Aujourd'hui, de nombreux, de très nombreux artistes travaillent sur papier et le fabriquent spécifiquement pour eux. Mais les ouvres de Salvador Alibau présentent une certaine immatérialité. Un artiste fabrique du papier et obtient du papier, alors qu'Alibau fabrique du papier et obtient un reflet, une couleur dont on ne sait pas quel est le support, et où elle commence et termine ; il fabrique un papier et obtient une suggestion de lumière, une suggestion d'un monde qu'on ne retrouve nulle part. C'est la différence entre Alibau et les autres artistes qui fabriquent leur papier. 

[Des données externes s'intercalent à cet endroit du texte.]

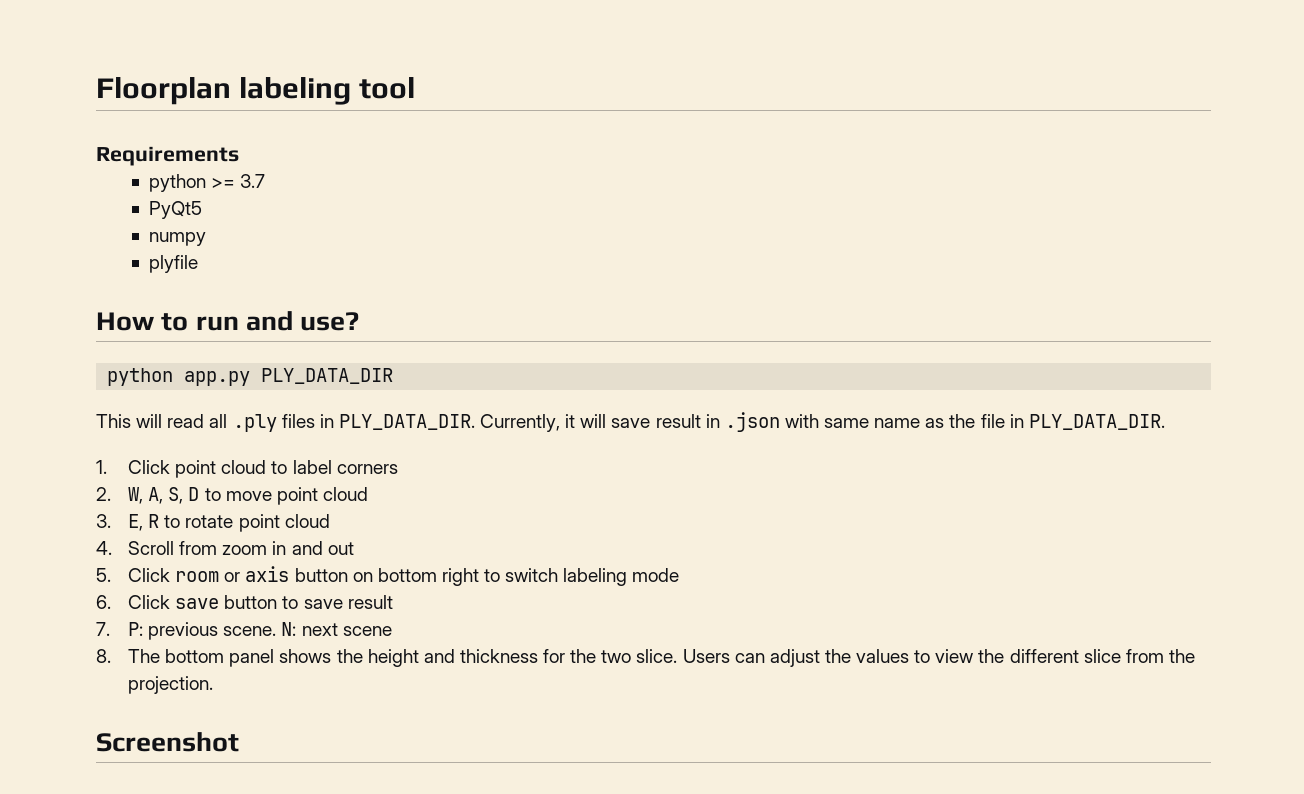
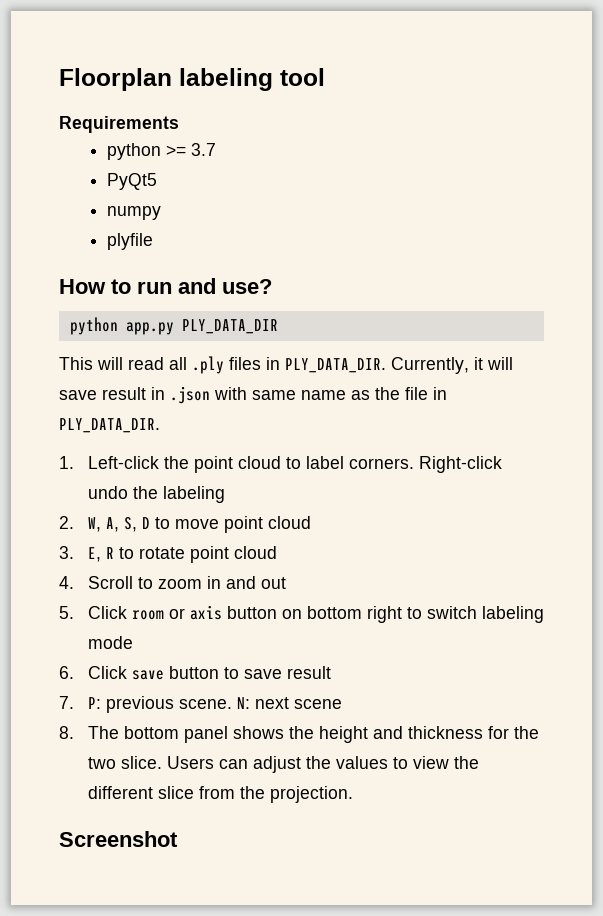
[127,460,170,474] Click -> [87,456,189,469] Left-click the
[336,464,398,474] corners -> [348,456,502,473] [87,486,225,503] corners. Right-click undo the labeling
[179,541,218,555] from -> [137,577,153,589] to

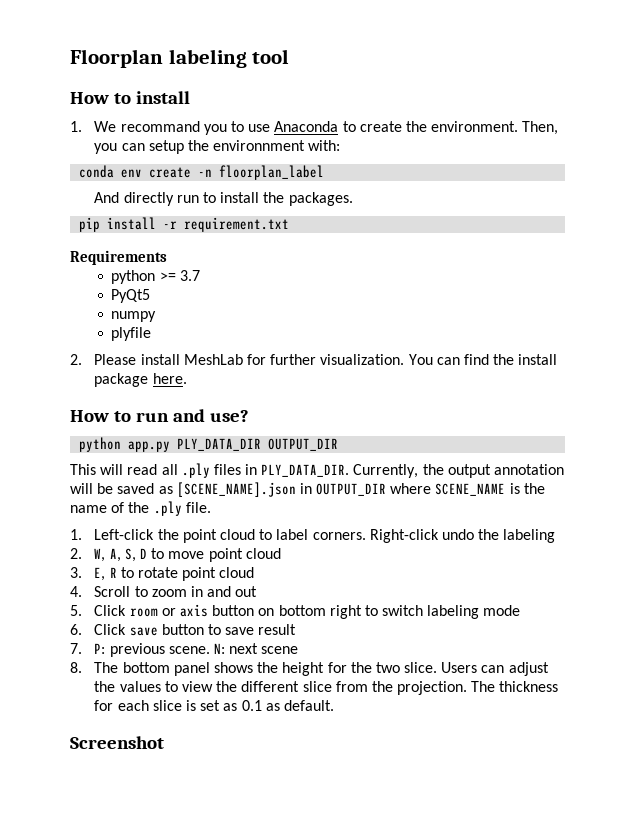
(325, 77) none -> [70,91,190,104] [70,121,559,135] [94,140,341,154] [79,165,325,180] [94,192,353,206] [79,217,290,232] // How to install // 1. We recommand you to use Anaconda to create the environment. Then, you can setup the environnment with: // conda env create -n floorplan_label // And directly run to install the packages. // pip install -r requirement.txt
(153, 241) none -> [70,354,558,365] [94,373,187,387] // 2. Please install MeshLab for further visualization. You can find the install package here.
(278, 326) none -> [268,438,339,451] OUTPUT_DIR
[474,357,513,370] [59,386,447,404] [59,418,160,433] it will save result in .json with same name as the file in PLY_DATA_DIR. -> [422,464,565,478] [70,482,545,497] [70,501,211,516] the output annotation will be saved as [SCENE_NAME].json in OUTPUT_DIR where SCENE_NAME is the name of the .ply file.
[372,726,483,739] and thickness -> (325, 669) none
(353, 794) none -> [471,681,559,692] [94,700,334,711] The thickness for each slice is set as 0.1 as default.

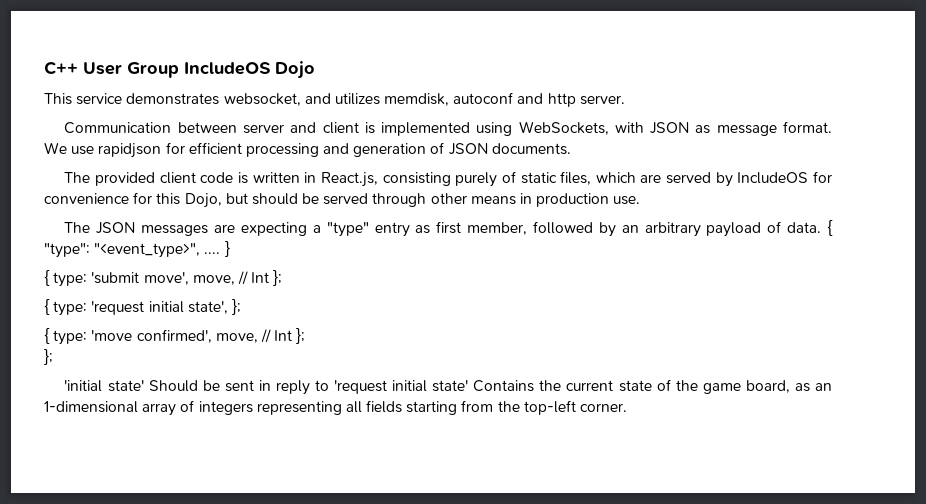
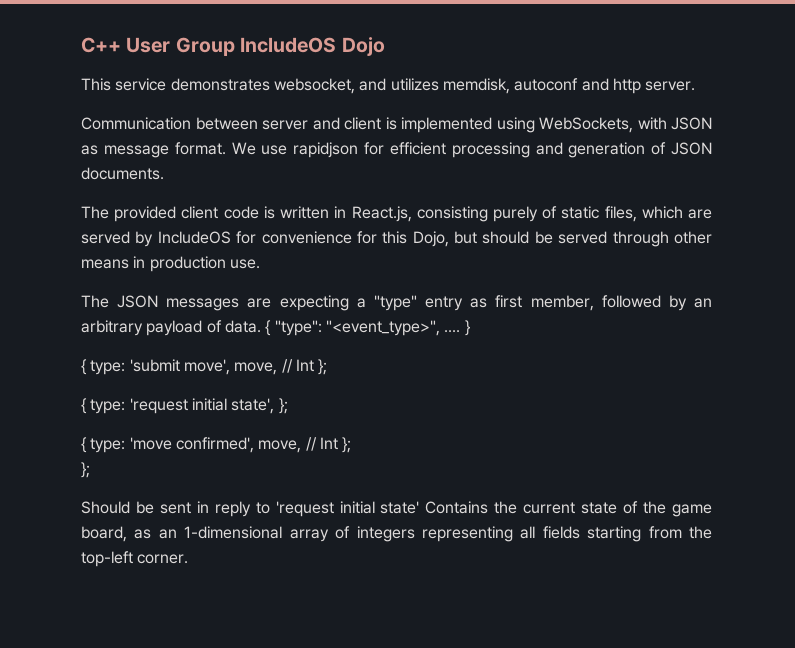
[64,380,144,392] 'initial state' -> (90, 470) none

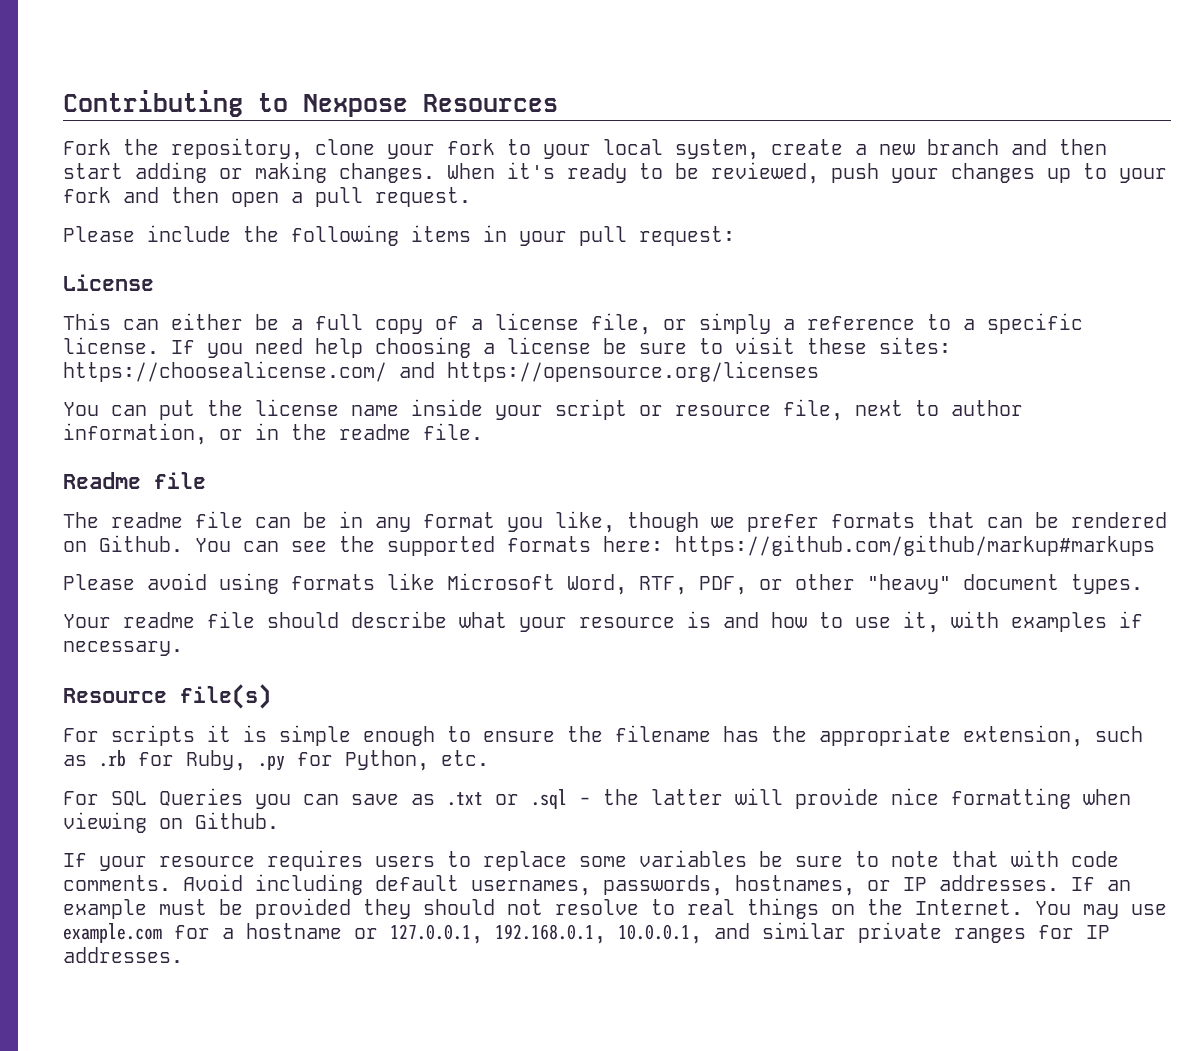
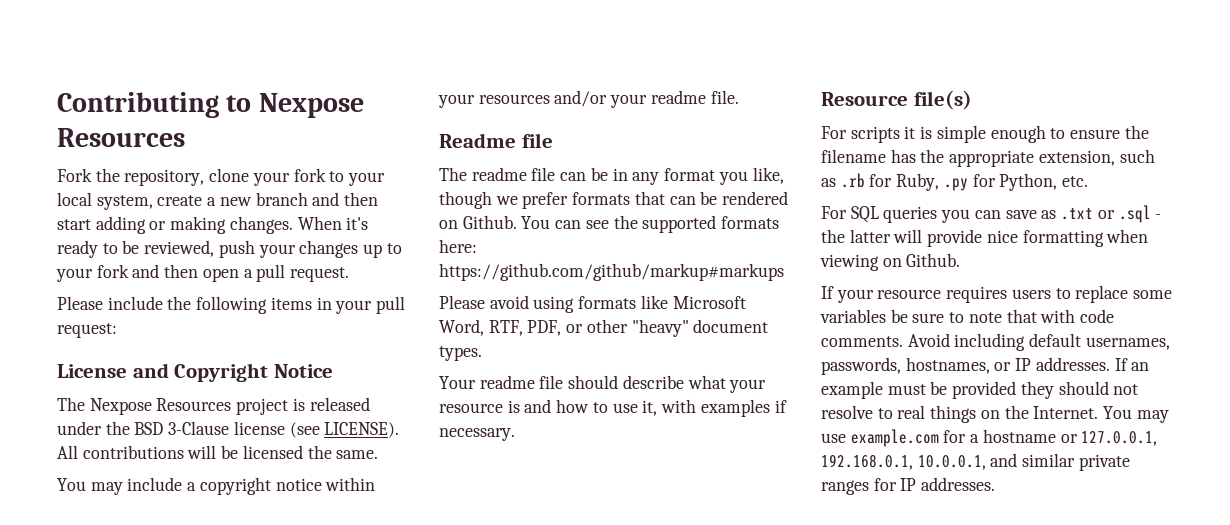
[63,313,1083,335] [63,337,951,358] [63,361,819,382] [63,399,1023,421] [63,423,327,445] // This can either be a full copy of a license file, or simply a reference to a specific license. If you need help choosing a license be sure to visit these sites: https://choosealicense.com/ and https://opensource.org/licenses // You can put the license name inside your script or resource file, next to author information, or in the -> [132,363,333,382] [57,397,370,415] [57,421,400,438] [57,445,379,459] [57,477,376,495] [438,90,648,108] and Copyright Notice // The Nexpose Resources project is released under the BSD 3-Clause license (see LICENSE). All contributions will be licensed the same. // You may include a copyright notice within your resources and/or your
[159,788,243,806] Queries -> [883,206,938,223] queries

Institut Français - Barcelone
La Vanguardia, 23-2-1988 (extrait)





Au sujet de Salvador Alibau, il est indispensable de souligner sa recherche permanente dans le domaine du papier, un support qu'il a utilisé pratiquement de manière exclusive. Cette considération est indispensable car son expérience l'a mené à découvrir de nouvelles utilisations des fibres de cellulose pigmentées et l'élaboration artisanale de différents types de papiers, ainsi que la création de détrempes sur du papier artisanal ; et parce que ces contributions et manipulations déterminent le résultat de l'ouvre.


Même si les celluloses transparentes, les qualités des papiers, les pigments travaillés dans l'eau offrent des suggestions évidentes, ils cèdent la place à des compositions impeccables quant aux couleurs, en général aux tonalités éteintes et douces, avec une poésie subtile et rarement atteinte jusqu'à aujourd'hui. Parce que, pour moi, Alibau est avant tout un créateur de tonalités. Pour cela, il a besoin d'un prétexte, ce qui débouche parfois sur une ouvre gestuelle, une autre fois sur une approche de la nature, et parfois même vers une certaine géométrie.